And the new Jefferson County airport was dedicated in October, 1960.

Here are the police-related articles from The Arvada Enterprise during the first year of the new decade of the Sixties:

February, 1960

Thursday, February 11, 1960: Arvada Police and Robot Are Teaching Safety to Students

A safety program designed to make children safety conscious and to start them forming good safety habits has been launched by the Arvada police department with the aid of "Robbie" the robot.
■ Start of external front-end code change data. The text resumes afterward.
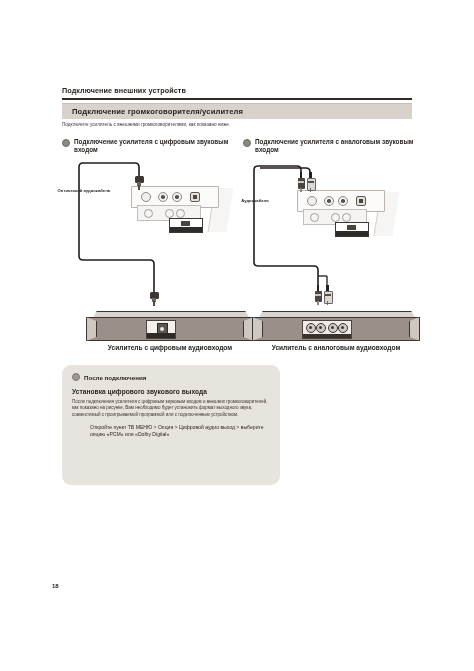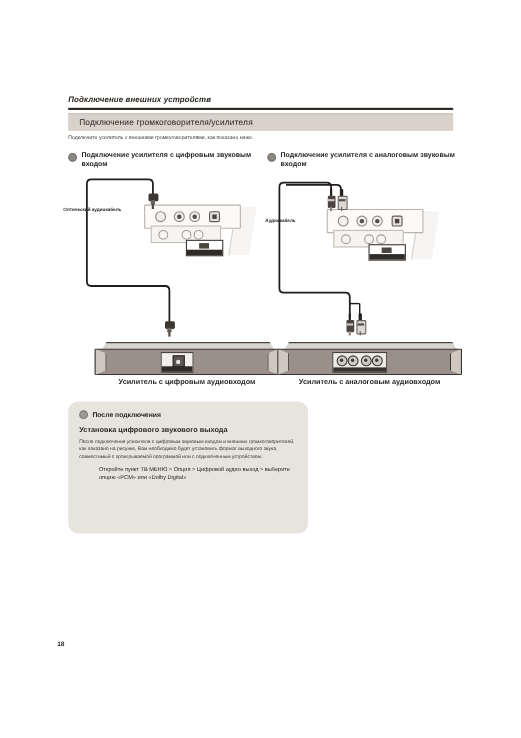--- a/index.html
+++ b/index.html
@@ -6,30 +6,30 @@
   body{
     width:474px;height:671px;
     font-family:"Liberation Sans","DejaVu Sans",sans-serif;
     color:#231f1c;
     overflow:hidden;
     position:relative;
   }
   .page{position:absolute;inset:0;background:#fff;}
 
   
-  .hdr{position:absolute;left:62px;top:86px;width:350px;font-style:italic;}
+  .hdr{position:absolute;left:62px;top:86px;width:350px;}
   .hdr-title{font-size:7.2px;font-weight:bold;letter-spacing:.1px;color:#2a2520;}
   .hdr-rule{margin-top:3px;height:2.4px;background:#2f2a26;width:350px;}
 
   .bandbar{
     position:absolute;left:62px;top:103px;width:350px;height:15px;
     background:#d8d2cb;border-top:1px solid #c6bfb7;
   }
   .bandbar-txt{
-    position:absolute;left:10px;top:3.2px;font-size:7.6px;font-weight:normal;
+    position:absolute;left:10px;top:3.2px;font-size:7.6px;font-weight:bold;
     color:#241f1b;letter-spacing:.15px;
   }
 
   .intro{
     position:absolute;left:62px;top:122px;width:350px;
     font-size:4.6px;color:#3a3430;letter-spacing:.05px;
   }
 
   
   .col{position:absolute;top:138px;width:175px;}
The program is being carried out in Arvada elementary schools by Patrolmen Ed McCarthy and Ed Jones, along with Robbie.

The patrolmen give the children a short lecture on safety habits and rules they should know. Then "Robbie" conducts a question and answer period which is the most popular part of the program. Following the question and answer period, "Robbie" hands out safety literature to youngsters.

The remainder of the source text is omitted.